America's best senator happens to live not in my neighborhood, but about one neighborhood over, maybe a mile or so away. 'Jesus, Jess' you say. 'We had no idea you were a swell, living the high life in an exurban mansion accessible only through a large, protective, moat-like, gated barrier.'
Friends! I am not such a person, because the senator is not Trent Lott or John D. Rockefeller. The senator is Russ Feingold, and he really is a smack-dab-in-the-middle of middle America guy. My neighborhood is made up of older ranch style houses with unfinished basements and one car garages. (The Senator has a 2 car garage).

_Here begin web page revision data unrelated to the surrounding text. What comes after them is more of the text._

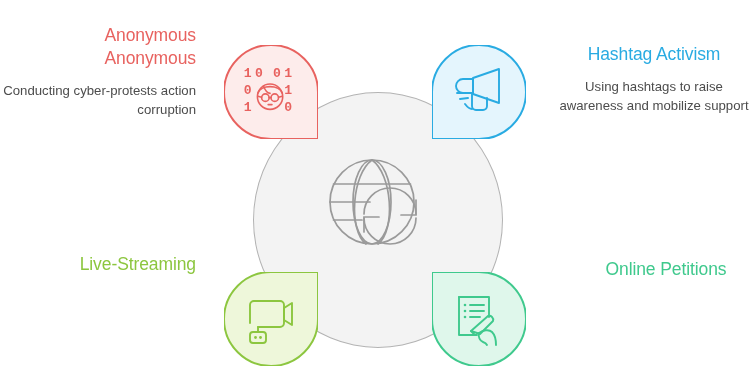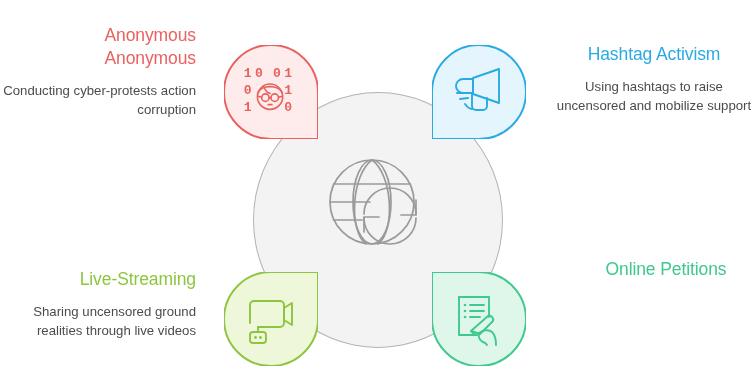"Using hashtags to raise uncensored" div.dsc { text: uncensored -> awareness }
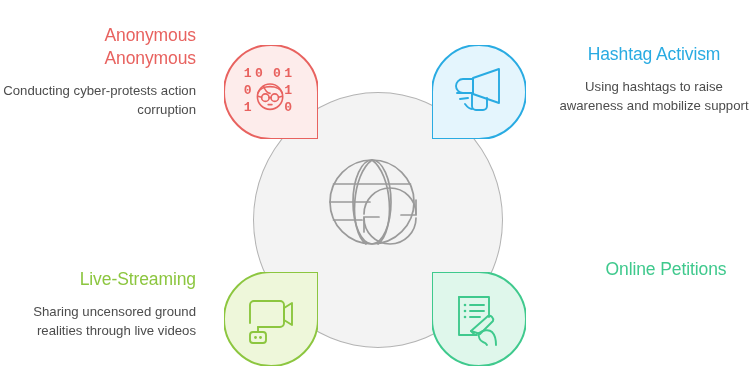"Live-Streaming" #txt-bl { top: 268px -> 253px }
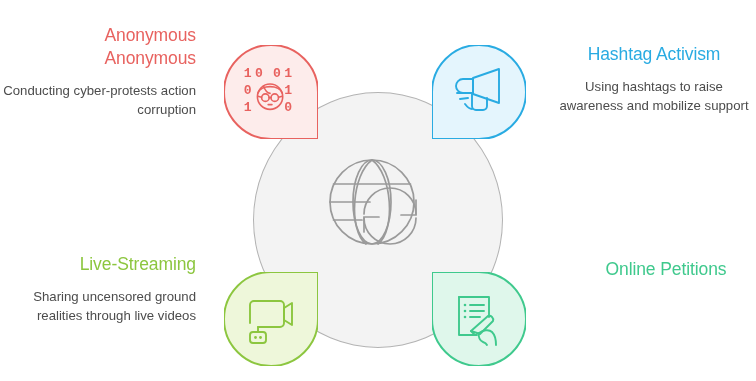"Sharing uncensored ground realities" div.dsc { html: <div>Sharing uncensored ground realities through live videos</div> -> none }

It is possible to run into Senator Feingold all over town. About a year ago, I saw him swimming laps in the lap pool at our health club. "Health Club!" you snort, "sounds prestigious!" "Not at all," I answer. "Just like the Y, and locally owned!"
I told my daughter that the next president of the United States was in the pool. Sadly, only a short time after we saw him he made the announcement that he would not be running for president. Still, whenever we walk past the lap pool my daughter asks "is that the president's swimming pool?"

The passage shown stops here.